On the other side of the ledger was Constellation Software, my largest holding. Constellation dropped from $3,670 to $2,714 a share, a 26% reduction.
In response to growing investor questions, management held a webcast to address how AI could affect their business. Their tone was measured, cautiously optimistic. They acknowledged that AI could reshape parts of the vertical market software industry, but also emphasized opportunities to integrate it within their own products to enhance functionality and efficiency.
In my view, the real long-term threat isn’t customers replacing Constellation’s software with in-house tools. It is from competitors utilizing AI to create cheaper alternatives, compressing pricing power. That risk remains theoretical today, but over the next decade, it could emerge more clearly. For now, the company’s deep customer relationships, decentralized structure, and disciplined acquisition strategy remain intact.
Then came the tougher news: on September 25th, founder and CEO Mark Leonard stepped down immediately due to health reasons. Details were limited, but the situation sounded serious. I wish him a full and speedy recovery.

Operationally, little should change. Constellation remains famously decentralized, with capital allocation delegated to hundreds of individual managers. But what the company will miss is Leonard’s quiet wisdom. He had a rare blend of rationality, restraint, and long-term discipline. He built a culture that prized shareholder alignment and focused relentlessly on achieving high hurdle rates.

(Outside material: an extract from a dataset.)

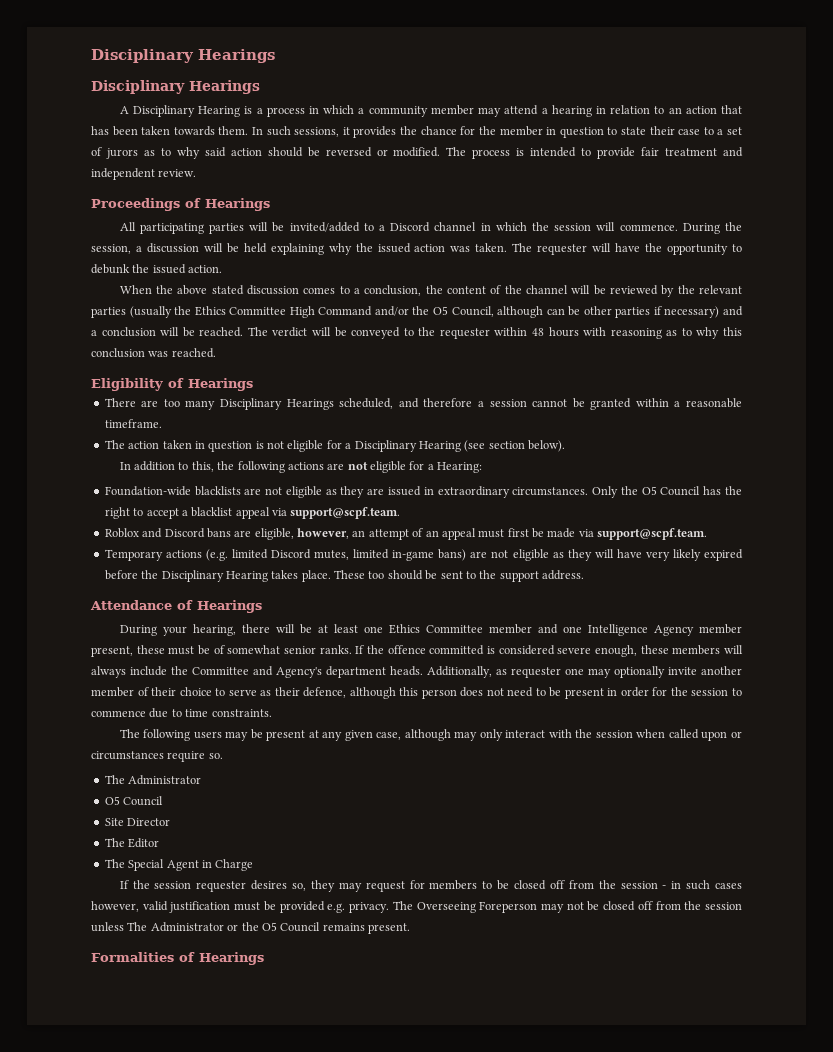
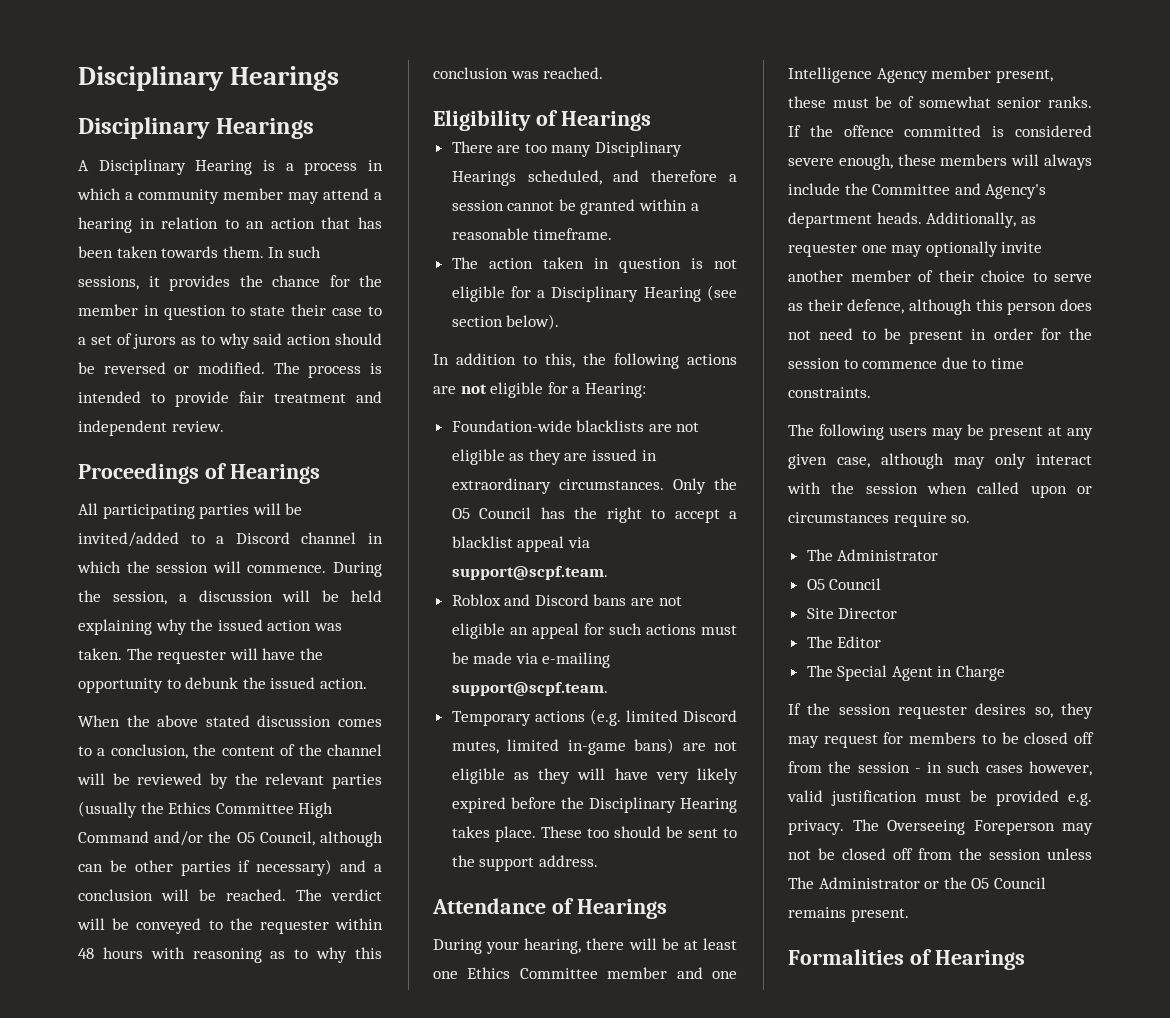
[254,528,529,540] eligible, however, an attempt of an appeal must first -> [658,596,682,606] [451,623,737,639] not eligible an appeal for such actions must
(594, 533) none -> [542,652,611,668] e-mailing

Constellation’s next chapter will test whether that culture endures without its architect. My bet is that it will, because the best systems, like the best investments, are built to outlast their founders.
I’m far from the first to notice that Leonard and Buffett stepped down in the same year, but I owe both men a debt of gratitude. Together they’ve shaped my investment philosophy more than anyone else. Each rejected the noise of the moment and instead built patiently for the decades ahead. They rewarded shareholders and turned compounding into an artform. Buffett’s eventual retirement was inevitable, but Leonard’s came as a shock. Still, Constellation will carry on, and every future result will trace directly back to the framework he built.